Fluorescence Studies of Oxygen Binding in Limulus Hemocyanin

Abstract

Limulus hemocyanin, a weakly fluorescent copper protein when oxygenated, is highly fluorescent in the deoxygenated forms. A large enhancement of the fluorescence yield, 8.8-fold at neutral pH, was observed on complete deoxygenation, and a 9.4-fold increase was observed on removal of copper from oxyhemocyanin. The weak fluorescence of oxyhemocyanin is attributed to radiationless energy transfer from the tryptophan residues to the Cu⋯O group. The average distance between these two moieties was 21.4 Å. In oxyhemocyanin, the active site containing copper and oxygen is strongly hydrophobic, and a change in oxygen binding may profoundly alter the hydrophobic structure of the protein.
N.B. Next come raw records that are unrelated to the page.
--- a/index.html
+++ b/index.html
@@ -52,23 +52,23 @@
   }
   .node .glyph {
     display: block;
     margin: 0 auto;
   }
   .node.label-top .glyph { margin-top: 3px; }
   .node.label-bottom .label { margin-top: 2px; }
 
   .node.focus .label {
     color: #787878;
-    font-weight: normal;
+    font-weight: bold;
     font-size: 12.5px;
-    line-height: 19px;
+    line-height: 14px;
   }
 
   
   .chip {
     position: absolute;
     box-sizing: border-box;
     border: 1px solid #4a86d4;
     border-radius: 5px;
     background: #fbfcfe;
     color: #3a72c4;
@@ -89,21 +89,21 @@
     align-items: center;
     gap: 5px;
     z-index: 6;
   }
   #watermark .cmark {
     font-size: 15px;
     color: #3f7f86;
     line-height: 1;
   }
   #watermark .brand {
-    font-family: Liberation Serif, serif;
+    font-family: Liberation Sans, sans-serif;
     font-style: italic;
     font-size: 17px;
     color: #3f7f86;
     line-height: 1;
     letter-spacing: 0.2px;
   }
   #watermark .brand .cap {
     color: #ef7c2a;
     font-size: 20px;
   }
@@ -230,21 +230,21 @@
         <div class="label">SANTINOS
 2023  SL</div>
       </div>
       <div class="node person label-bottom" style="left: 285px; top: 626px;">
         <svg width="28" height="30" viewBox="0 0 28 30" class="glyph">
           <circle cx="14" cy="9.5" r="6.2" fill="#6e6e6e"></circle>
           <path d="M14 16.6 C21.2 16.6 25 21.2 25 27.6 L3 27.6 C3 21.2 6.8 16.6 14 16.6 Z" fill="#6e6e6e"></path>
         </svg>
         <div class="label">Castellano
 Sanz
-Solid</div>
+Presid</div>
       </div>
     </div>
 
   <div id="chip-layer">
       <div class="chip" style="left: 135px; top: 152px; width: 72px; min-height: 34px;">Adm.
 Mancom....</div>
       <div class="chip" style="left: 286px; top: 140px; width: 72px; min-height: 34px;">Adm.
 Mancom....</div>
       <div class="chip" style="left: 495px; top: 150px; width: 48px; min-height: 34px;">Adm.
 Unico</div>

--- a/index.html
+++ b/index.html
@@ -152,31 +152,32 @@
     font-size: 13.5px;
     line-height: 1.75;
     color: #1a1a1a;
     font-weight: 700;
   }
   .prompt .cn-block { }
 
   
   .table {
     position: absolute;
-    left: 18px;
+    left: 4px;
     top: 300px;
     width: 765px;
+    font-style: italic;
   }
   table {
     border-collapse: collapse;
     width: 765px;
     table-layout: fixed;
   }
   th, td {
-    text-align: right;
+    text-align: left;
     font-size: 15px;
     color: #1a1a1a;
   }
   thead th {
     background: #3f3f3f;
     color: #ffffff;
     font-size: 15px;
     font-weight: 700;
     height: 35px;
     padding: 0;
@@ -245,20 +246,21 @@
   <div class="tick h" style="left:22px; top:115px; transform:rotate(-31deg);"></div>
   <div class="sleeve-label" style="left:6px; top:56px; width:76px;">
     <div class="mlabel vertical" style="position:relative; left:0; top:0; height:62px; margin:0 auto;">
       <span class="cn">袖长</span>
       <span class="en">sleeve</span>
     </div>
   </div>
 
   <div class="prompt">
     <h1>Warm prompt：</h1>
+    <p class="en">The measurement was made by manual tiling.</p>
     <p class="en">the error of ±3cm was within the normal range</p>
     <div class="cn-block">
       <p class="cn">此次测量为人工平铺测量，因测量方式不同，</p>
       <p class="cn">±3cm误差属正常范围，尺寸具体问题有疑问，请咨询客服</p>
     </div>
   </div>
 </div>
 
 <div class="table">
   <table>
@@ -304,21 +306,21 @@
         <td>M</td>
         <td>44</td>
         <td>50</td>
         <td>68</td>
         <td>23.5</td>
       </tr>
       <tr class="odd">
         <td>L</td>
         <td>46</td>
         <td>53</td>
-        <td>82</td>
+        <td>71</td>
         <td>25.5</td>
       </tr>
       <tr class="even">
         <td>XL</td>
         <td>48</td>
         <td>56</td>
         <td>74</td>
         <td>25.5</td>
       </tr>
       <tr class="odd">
This alteration is indicated by the binding of tetracycline to the protein where the distance between tryptophans and the tetracycline binding site is significantly increased when the protein is deoxygenated or when copper is removed. From the fluorescence results, it was found that the Cu⋯O group in Limulus, an arthropod hemocyanin, is nearer and interacts more strongly with the tryptophan residues than these groups in the mollusk (Leuentina hierosolima and Murex trunculus) hemocyanins. Deoxygenation of oxyhemocyanin by sodium sulfite was catalyzed by trace amounts of certain metal ions. The reaction rate was increased significantly by Co(II), Cu(II), and Mn(II), in decreasing order, but not by Zn(II).